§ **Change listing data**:
##########

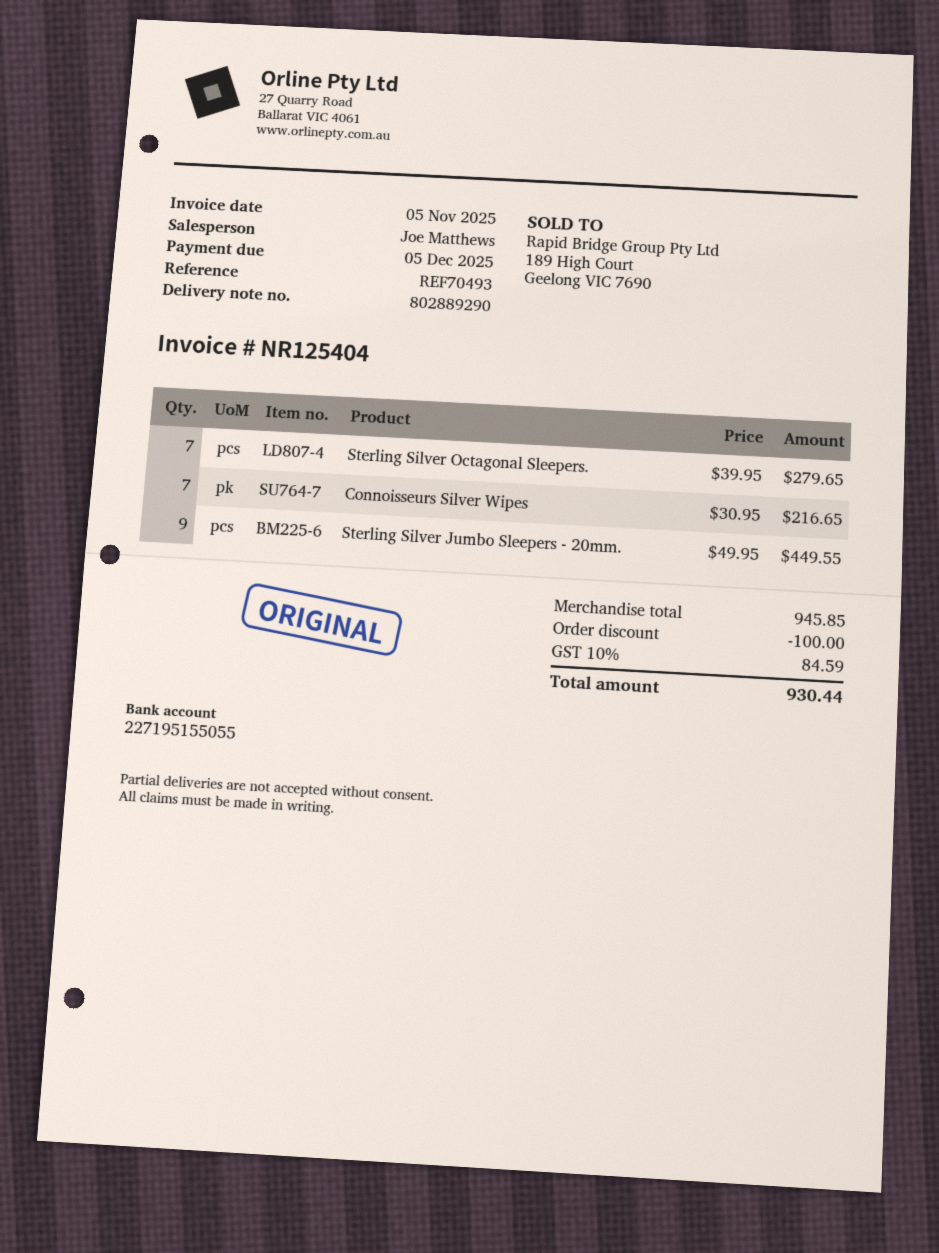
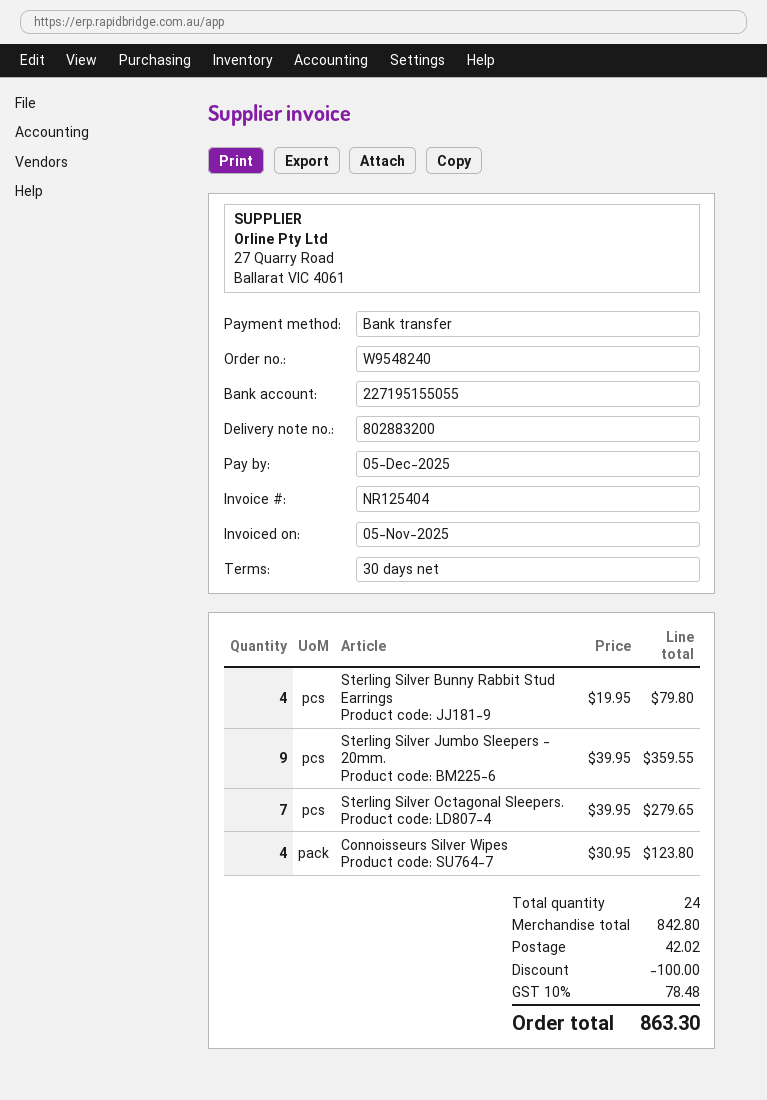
delivery note number: 802889290 -> 802883200
Connoisseurs Silver Wipes: 7 x 30.95 = 216.65 -> 4 x 30.95 = 123.80
Sterling Silver Jumbo Sleepers - 20mm.: 9 x 49.95 = 449.55 -> 9 x 39.95 = 359.55
Sterling Silver Bunny Rabbit Stud Earrings: none -> 4 x 19.95 = 79.80
subtotal: 945.85 -> 842.80
shipping: none -> 42.02
tax: 10% = 84.59 -> 10% = 78.48
total: 930.44 -> 863.30

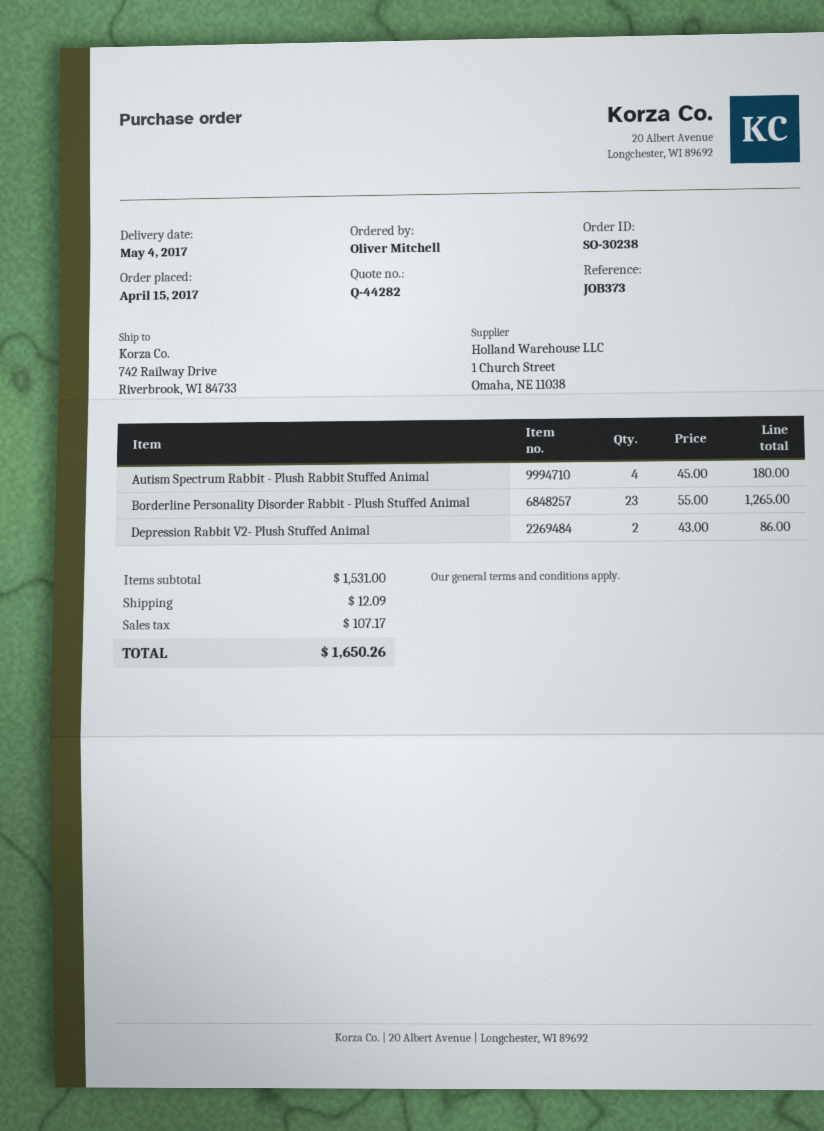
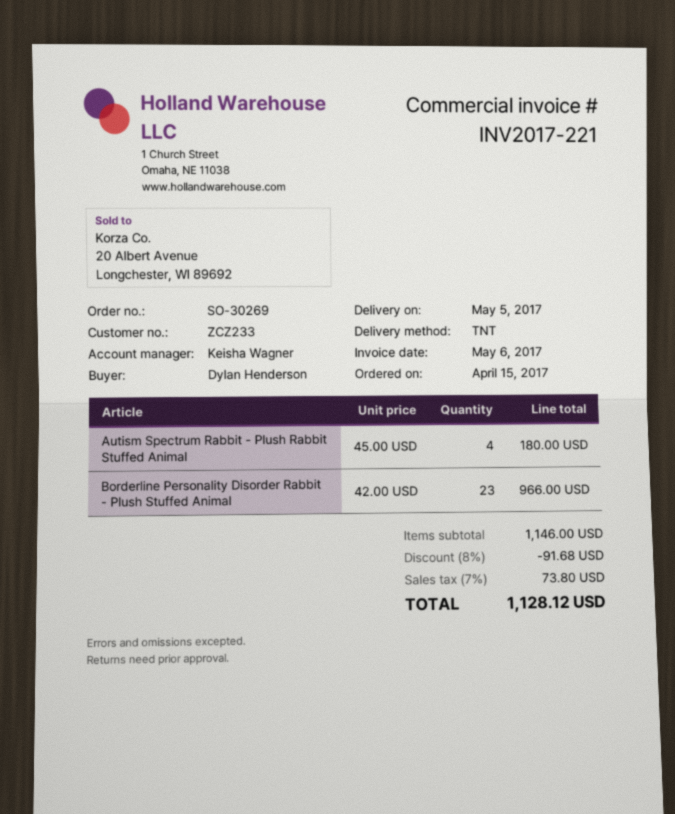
order number: SO-30238 -> SO-30269
delivery date: 2017-05-04 -> 2017-05-05
ordered by: Oliver Mitchell -> Dylan Henderson
Borderline Personality Disorder Rabbit - Plush Stuffed Animal: 23 x 55.00 = 1265.00 -> 23 x 42.00 = 966.00
Depression Rabbit V2- Plush Stuffed Animal: 2 x 43.00 = 86.00 -> none
subtotal: 1531.00 -> 1146.00
discount: none -> 8% = 91.68
shipping: 12.09 -> none
tax: 107.17 -> 73.80
total: 1650.26 -> 1128.12

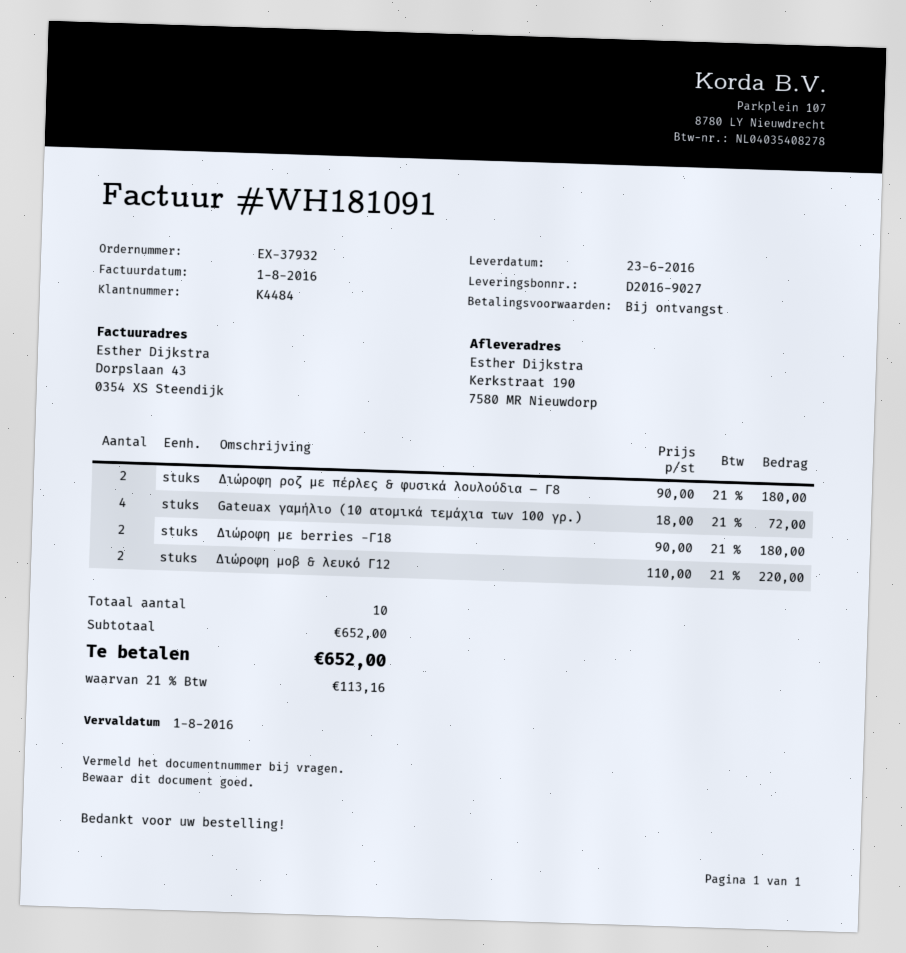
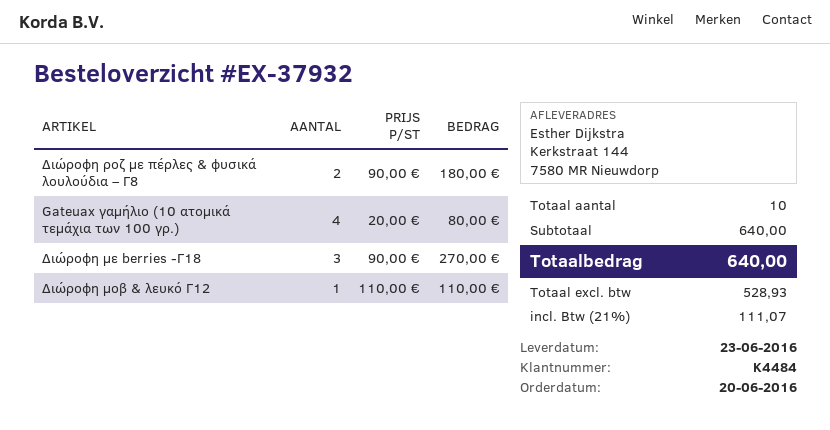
ship to: Kerkstraat 190, 7580 MR Nieuwdorp -> Kerkstraat 144, 7580 MR Nieuwdorp
Gateuax γαμήλιο (10 ατομικά τεμάχια των 100 γρ.): 4 x 18.00 = 72.00 -> 4 x 20.00 = 80.00
Διώροφη με berries -Γ18: 2 x 90.00 = 180.00 -> 3 x 90.00 = 270.00
Διώροφη μοβ & λευκό Γ12: 2 x 110.00 = 220.00 -> 1 x 110.00 = 110.00
subtotal: 652.00 -> 640.00
tax: 21% = 113.16 -> 21% = 111.07
total: 652.00 -> 640.00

##########

§ **Work instructions**: Beginning with the line that contains "Sterling Silver Bunny", write out every line through the last one in the records, exactly and without pictures.

§ **Expected answer**:
Sterling Silver Bunny Rabbit Stud Earrings: none -> 4 x 19.95 = 79.80
subtotal: 945.85 -> 842.80
shipping: none -> 42.02
tax: 10% = 84.59 -> 10% = 78.48
total: 930.44 -> 863.30

order number: SO-30238 -> SO-30269
delivery date: 2017-05-04 -> 2017-05-05
ordered by: Oliver Mitchell -> Dylan Henderson
Borderline Personality Disorder Rabbit - Plush Stuffed Animal: 23 x 55.00 = 1265.00 -> 23 x 42.00 = 966.00
Depression Rabbit V2- Plush Stuffed Animal: 2 x 43.00 = 86.00 -> none
subtotal: 1531.00 -> 1146.00
discount: none -> 8% = 91.68
shipping: 12.09 -> none
tax: 107.17 -> 73.80
total: 1650.26 -> 1128.12

ship to: Kerkstraat 190, 7580 MR Nieuwdorp -> Kerkstraat 144, 7580 MR Nieuwdorp
Gateuax γαμήλιο (10 ατομικά τεμάχια των 100 γρ.): 4 x 18.00 = 72.00 -> 4 x 20.00 = 80.00
Διώροφη με berries -Γ18: 2 x 90.00 = 180.00 -> 3 x 90.00 = 270.00
Διώροφη μοβ & λευκό Γ12: 2 x 110.00 = 220.00 -> 1 x 110.00 = 110.00
subtotal: 652.00 -> 640.00
tax: 21% = 113.16 -> 21% = 111.07
total: 652.00 -> 640.00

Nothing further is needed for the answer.